Copy out every line of the data that has the word "span" somewhere in it.

Screenshot and code edit data
********************
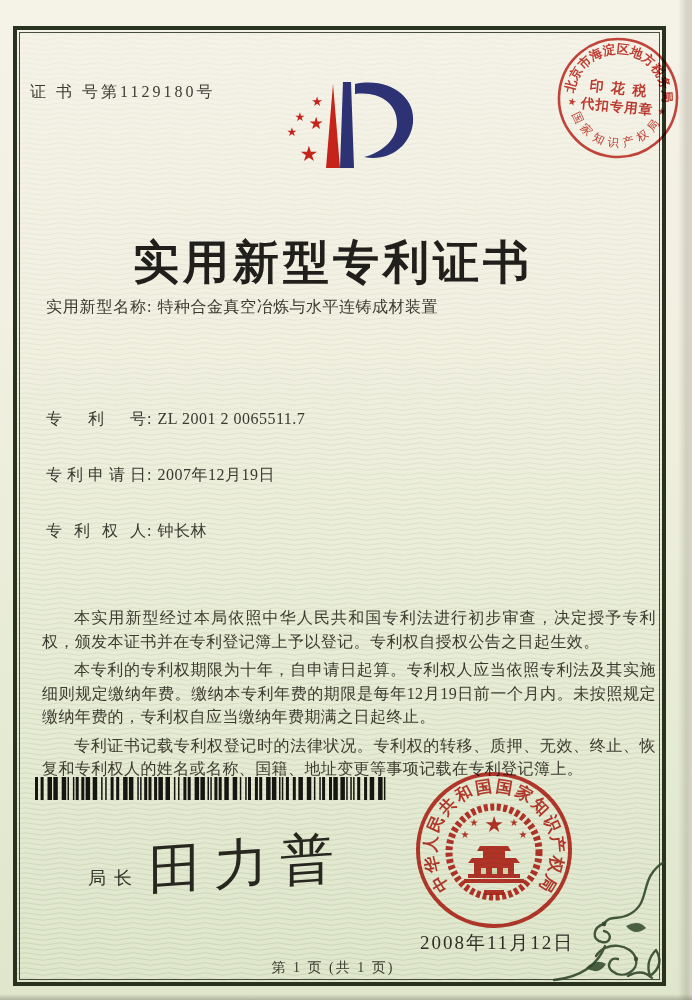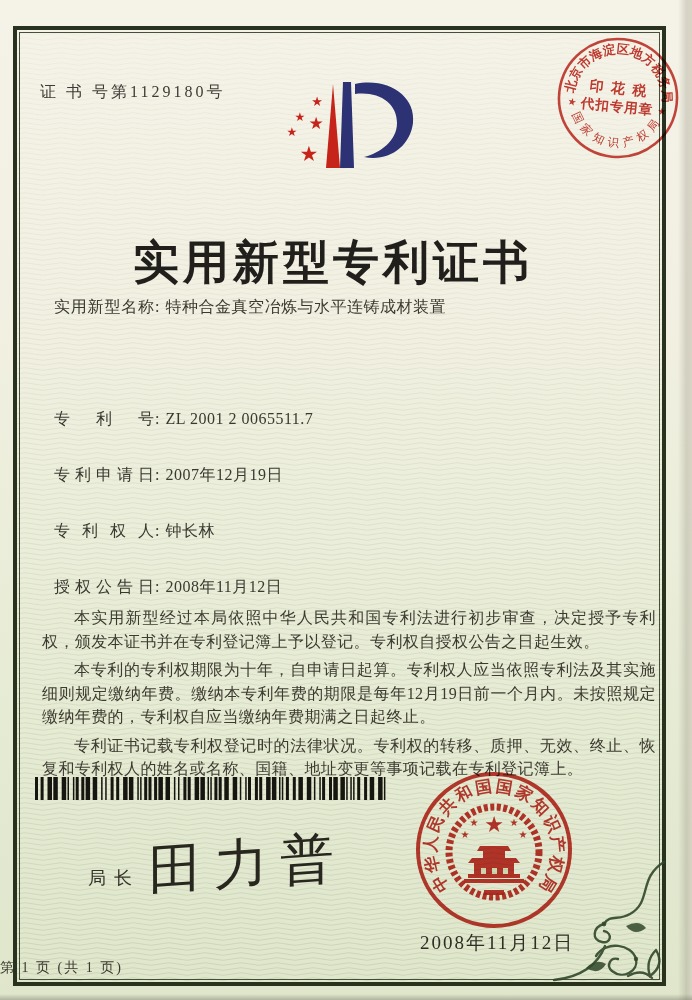--- a/index.html
+++ b/index.html
@@ -14,7 +14,7 @@
   .frame { position:absolute; left:13px; top:26px; width:653px; height:960px;
            border:4px solid #29321e; }
   .frame-inner { position:absolute; inset:2px; border:1px solid rgba(41,50,30,.85); }
-  .cert-no { position:absolute; left:40px; top:82px; font-size:16px; letter-spacing:3px; color:#3c3b34; }
+  .cert-no { position:absolute; left:30px; top:82px; font-size:16px; letter-spacing:3px; color:#3c3b34; }
   .title { position:absolute; left:0; right:26px; top:196px; text-align:center;
            font-size:46px; font-weight:700; letter-spacing:4px; color:#201f1c;margin-top:36px; }
   .field { position:absolute; left:46px; font-size:16px; color:#3a3930; white-space:nowrap; }

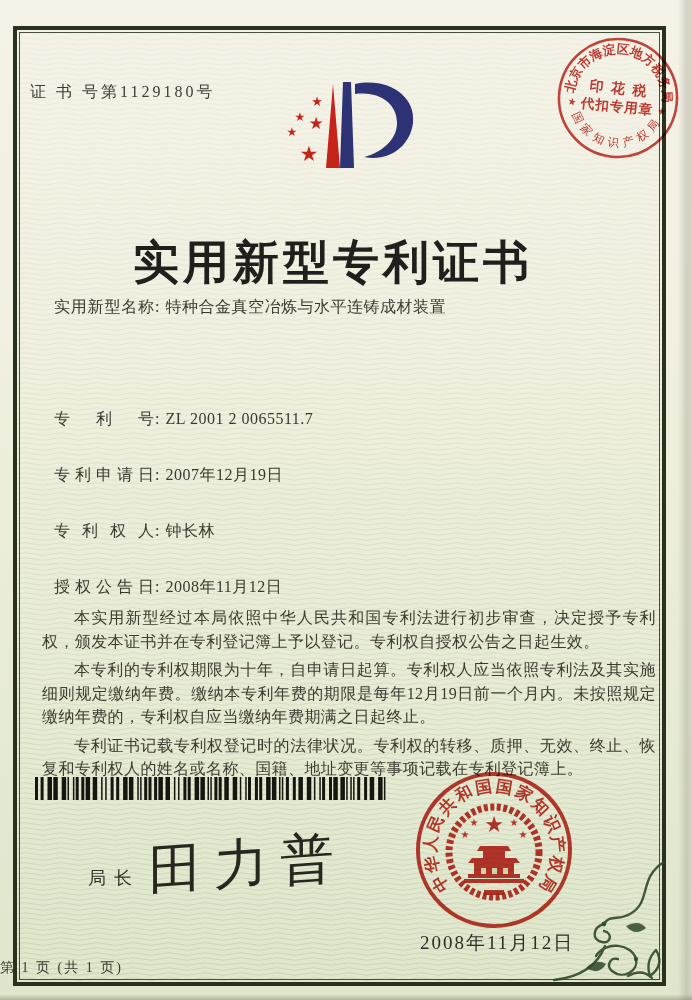--- a/index.html
+++ b/index.html
@@ -18,7 +18,7 @@
   .title { position:absolute; left:0; right:26px; top:196px; text-align:center;
            font-size:46px; font-weight:700; letter-spacing:4px; color:#201f1c;margin-top:36px; }
   .field { position:absolute; left:46px; font-size:16px; color:#3a3930; white-space:nowrap; }
-  .field .lbl { display:inline-block; width:100px; text-align:justify; text-align-last:justify;margin-left:8px; }
+  .field .lbl { display:inline-block; width:100px; text-align:justify; text-align-last:justify; }
   .field .sep { margin:0 2px 0 1px; }
   .field .val { letter-spacing:.5px;margin-top:26px; }
   .paras { position:absolute; left:42px; top:606px; width:614px; }

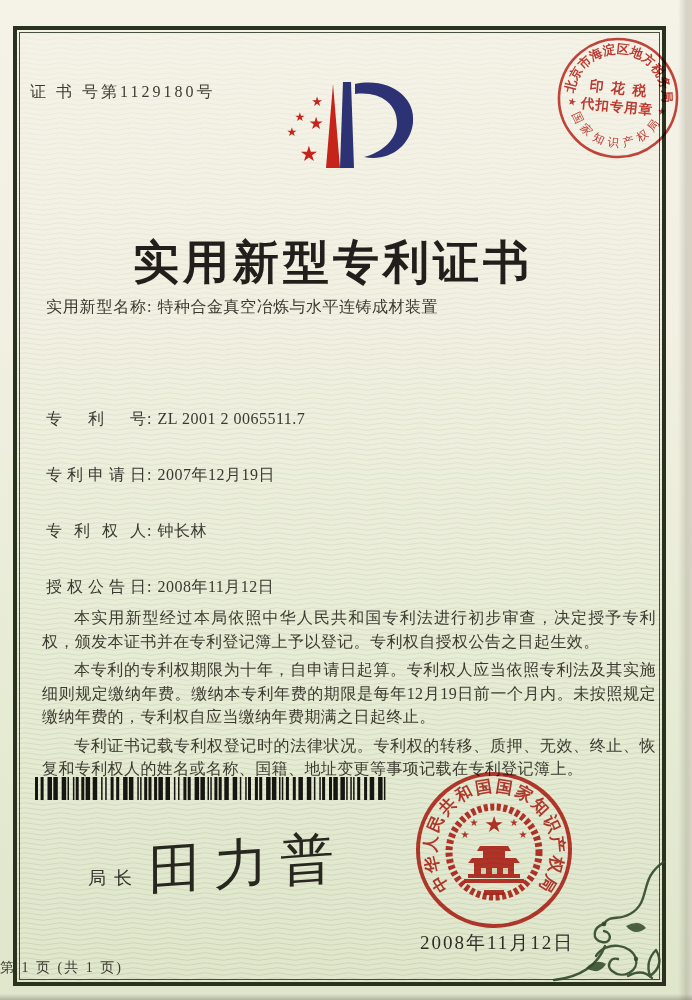--- a/index.html
+++ b/index.html
@@ -298,10 +298,6 @@
     <span class="lbl">专利权人</span><span class="sep">:</span>
     <span class="val">钟长林</span>
   </div>
-  <div class="field" style="top:577px">
-    <span class="lbl">授权公告日</span><span class="sep">:</span>
-    <span class="val">2008年11月12日</span>
-  </div>
 
   <div class="paras">
     <p>本实用新型经过本局依照中华人民共和国专利法进行初步审查，决定授予专利权，颁发本证书并在专利登记簿上予以登记。专利权自授权公告之日起生效。</p>

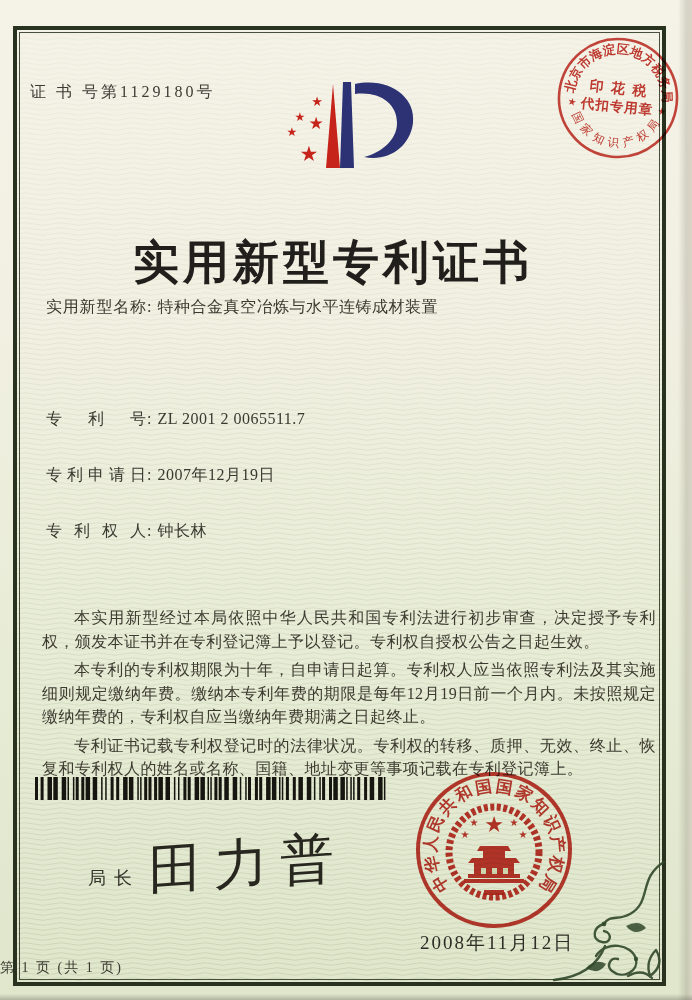--- a/index.html
+++ b/index.html
@@ -28,7 +28,7 @@
   .sig-name { position:absolute; left:148px; top:828px; font-size:54px; letter-spacing:12px;
               color:#28271f; transform:rotate(-4deg) skewX(-4deg); }
   .issue-date { position:absolute; left:420px; top:930px; font-size:19px; letter-spacing:2px; color:#2e2d26; }
-  .footer { position:absolute; left:0; right:26px; top:959px; 
+  .footer { position:absolute; left:0; right:26px; top:959px; text-align:center;
             font-size:14px; letter-spacing:2px; color:#3a392f; }
   svg { position:absolute; overflow:visible; }
   .seal { mix-blend-mode:multiply; }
********************
COMPLETED EXERCISE:
     <span class="lbl">专利权人</span><span class="sep">:</span>
     <span class="val">钟长林</span>
-    <span class="lbl">授权公告日</span><span class="sep">:</span>
-    <span class="val">2008年11月12日</span>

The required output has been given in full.